### What to work on
The response must contain all of the entries, each one repeated exactly.

------------------------------------------------------------------------

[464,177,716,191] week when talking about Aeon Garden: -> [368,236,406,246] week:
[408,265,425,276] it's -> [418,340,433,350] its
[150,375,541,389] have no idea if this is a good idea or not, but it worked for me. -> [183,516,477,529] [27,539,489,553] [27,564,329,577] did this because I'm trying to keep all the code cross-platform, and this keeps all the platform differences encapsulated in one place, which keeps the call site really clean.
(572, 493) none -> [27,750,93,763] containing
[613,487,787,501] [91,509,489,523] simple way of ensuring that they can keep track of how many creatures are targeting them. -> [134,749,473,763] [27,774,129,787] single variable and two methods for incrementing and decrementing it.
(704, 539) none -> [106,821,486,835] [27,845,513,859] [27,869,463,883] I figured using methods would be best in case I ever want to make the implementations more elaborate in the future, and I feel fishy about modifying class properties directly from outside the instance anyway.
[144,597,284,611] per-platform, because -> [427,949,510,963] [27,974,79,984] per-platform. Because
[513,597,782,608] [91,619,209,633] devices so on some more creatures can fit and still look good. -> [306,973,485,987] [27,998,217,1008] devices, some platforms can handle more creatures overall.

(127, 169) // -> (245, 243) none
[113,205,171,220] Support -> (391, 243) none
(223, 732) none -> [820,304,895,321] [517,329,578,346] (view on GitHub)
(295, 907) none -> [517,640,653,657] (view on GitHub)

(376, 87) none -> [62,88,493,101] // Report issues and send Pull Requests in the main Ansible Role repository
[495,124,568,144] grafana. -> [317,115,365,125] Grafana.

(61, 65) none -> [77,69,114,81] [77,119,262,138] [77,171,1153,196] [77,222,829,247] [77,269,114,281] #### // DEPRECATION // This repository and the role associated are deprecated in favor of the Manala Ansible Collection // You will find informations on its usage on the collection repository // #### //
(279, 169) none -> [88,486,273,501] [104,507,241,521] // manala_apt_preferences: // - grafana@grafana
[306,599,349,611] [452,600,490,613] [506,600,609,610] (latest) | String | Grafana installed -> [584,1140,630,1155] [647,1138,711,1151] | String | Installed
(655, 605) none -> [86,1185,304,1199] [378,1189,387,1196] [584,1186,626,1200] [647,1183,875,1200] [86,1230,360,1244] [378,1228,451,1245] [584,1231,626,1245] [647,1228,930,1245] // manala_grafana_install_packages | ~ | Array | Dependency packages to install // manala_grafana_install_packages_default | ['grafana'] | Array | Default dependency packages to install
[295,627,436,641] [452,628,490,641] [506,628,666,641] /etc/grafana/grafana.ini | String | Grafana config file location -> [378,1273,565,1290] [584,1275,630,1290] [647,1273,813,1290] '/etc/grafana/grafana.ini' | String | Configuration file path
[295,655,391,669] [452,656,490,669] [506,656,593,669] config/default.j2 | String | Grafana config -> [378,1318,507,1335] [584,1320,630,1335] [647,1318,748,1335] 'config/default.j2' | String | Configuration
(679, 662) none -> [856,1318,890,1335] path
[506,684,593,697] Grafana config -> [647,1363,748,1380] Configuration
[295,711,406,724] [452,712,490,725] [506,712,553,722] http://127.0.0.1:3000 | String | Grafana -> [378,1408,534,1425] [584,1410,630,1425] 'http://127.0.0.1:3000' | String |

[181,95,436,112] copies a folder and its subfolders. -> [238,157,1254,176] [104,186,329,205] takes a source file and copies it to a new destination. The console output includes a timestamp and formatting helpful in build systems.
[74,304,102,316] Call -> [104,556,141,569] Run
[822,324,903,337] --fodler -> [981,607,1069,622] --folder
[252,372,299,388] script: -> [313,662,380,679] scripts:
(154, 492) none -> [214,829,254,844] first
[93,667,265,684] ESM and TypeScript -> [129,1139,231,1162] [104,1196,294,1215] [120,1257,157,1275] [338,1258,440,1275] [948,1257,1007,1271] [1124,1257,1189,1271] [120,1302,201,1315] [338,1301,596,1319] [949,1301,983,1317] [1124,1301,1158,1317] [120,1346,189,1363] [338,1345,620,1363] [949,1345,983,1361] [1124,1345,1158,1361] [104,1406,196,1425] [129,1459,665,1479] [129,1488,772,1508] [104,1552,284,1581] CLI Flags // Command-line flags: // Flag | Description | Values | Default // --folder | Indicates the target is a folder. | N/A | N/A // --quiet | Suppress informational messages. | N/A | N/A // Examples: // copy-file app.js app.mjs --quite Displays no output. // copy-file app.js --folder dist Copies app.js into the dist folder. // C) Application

------------------------------------------------------------------------

### Written response
[464,177,716,191] week when talking about Aeon Garden: -> [368,236,406,246] week:
[408,265,425,276] it's -> [418,340,433,350] its
[150,375,541,389] have no idea if this is a good idea or not, but it worked for me. -> [183,516,477,529] [27,539,489,553] [27,564,329,577] did this because I'm trying to keep all the code cross-platform, and this keeps all the platform differences encapsulated in one place, which keeps the call site really clean.
(572, 493) none -> [27,750,93,763] containing
[613,487,787,501] [91,509,489,523] simple way of ensuring that they can keep track of how many creatures are targeting them. -> [134,749,473,763] [27,774,129,787] single variable and two methods for incrementing and decrementing it.
(704, 539) none -> [106,821,486,835] [27,845,513,859] [27,869,463,883] I figured using methods would be best in case I ever want to make the implementations more elaborate in the future, and I feel fishy about modifying class properties directly from outside the instance anyway.
[144,597,284,611] per-platform, because -> [427,949,510,963] [27,974,79,984] per-platform. Because
[513,597,782,608] [91,619,209,633] devices so on some more creatures can fit and still look good. -> [306,973,485,987] [27,998,217,1008] devices, some platforms can handle more creatures overall.

(127, 169) // -> (245, 243) none
[113,205,171,220] Support -> (391, 243) none
(223, 732) none -> [820,304,895,321] [517,329,578,346] (view on GitHub)
(295, 907) none -> [517,640,653,657] (view on GitHub)

(376, 87) none -> [62,88,493,101] // Report issues and send Pull Requests in the main Ansible Role repository
[495,124,568,144] grafana. -> [317,115,365,125] Grafana.

(61, 65) none -> [77,69,114,81] [77,119,262,138] [77,171,1153,196] [77,222,829,247] [77,269,114,281] #### // DEPRECATION // This repository and the role associated are deprecated in favor of the Manala Ansible Collection // You will find informations on its usage on the collection repository // #### //
(279, 169) none -> [88,486,273,501] [104,507,241,521] // manala_apt_preferences: // - grafana@grafana
[306,599,349,611] [452,600,490,613] [506,600,609,610] (latest) | String | Grafana installed -> [584,1140,630,1155] [647,1138,711,1151] | String | Installed
(655, 605) none -> [86,1185,304,1199] [378,1189,387,1196] [584,1186,626,1200] [647,1183,875,1200] [86,1230,360,1244] [378,1228,451,1245] [584,1231,626,1245] [647,1228,930,1245] // manala_grafana_install_packages | ~ | Array | Dependency packages to install // manala_grafana_install_packages_default | ['grafana'] | Array | Default dependency packages to install
[295,627,436,641] [452,628,490,641] [506,628,666,641] /etc/grafana/grafana.ini | String | Grafana config file location -> [378,1273,565,1290] [584,1275,630,1290] [647,1273,813,1290] '/etc/grafana/grafana.ini' | String | Configuration file path
[295,655,391,669] [452,656,490,669] [506,656,593,669] config/default.j2 | String | Grafana config -> [378,1318,507,1335] [584,1320,630,1335] [647,1318,748,1335] 'config/default.j2' | String | Configuration
(679, 662) none -> [856,1318,890,1335] path
[506,684,593,697] Grafana config -> [647,1363,748,1380] Configuration
[295,711,406,724] [452,712,490,725] [506,712,553,722] http://127.0.0.1:3000 | String | Grafana -> [378,1408,534,1425] [584,1410,630,1425] 'http://127.0.0.1:3000' | String |

[181,95,436,112] copies a folder and its subfolders. -> [238,157,1254,176] [104,186,329,205] takes a source file and copies it to a new destination. The console output includes a timestamp and formatting helpful in build systems.
[74,304,102,316] Call -> [104,556,141,569] Run
[822,324,903,337] --fodler -> [981,607,1069,622] --folder
[252,372,299,388] script: -> [313,662,380,679] scripts:
(154, 492) none -> [214,829,254,844] first
[93,667,265,684] ESM and TypeScript -> [129,1139,231,1162] [104,1196,294,1215] [120,1257,157,1275] [338,1258,440,1275] [948,1257,1007,1271] [1124,1257,1189,1271] [120,1302,201,1315] [338,1301,596,1319] [949,1301,983,1317] [1124,1301,1158,1317] [120,1346,189,1363] [338,1345,620,1363] [949,1345,983,1361] [1124,1345,1158,1361] [104,1406,196,1425] [129,1459,665,1479] [129,1488,772,1508] [104,1552,284,1581] CLI Flags // Command-line flags: // Flag | Description | Values | Default // --folder | Indicates the target is a folder. | N/A | N/A // --quiet | Suppress informational messages. | N/A | N/A // Examples: // copy-file app.js app.mjs --quite Displays no output. // copy-file app.js --folder dist Copies app.js into the dist folder. // C) Application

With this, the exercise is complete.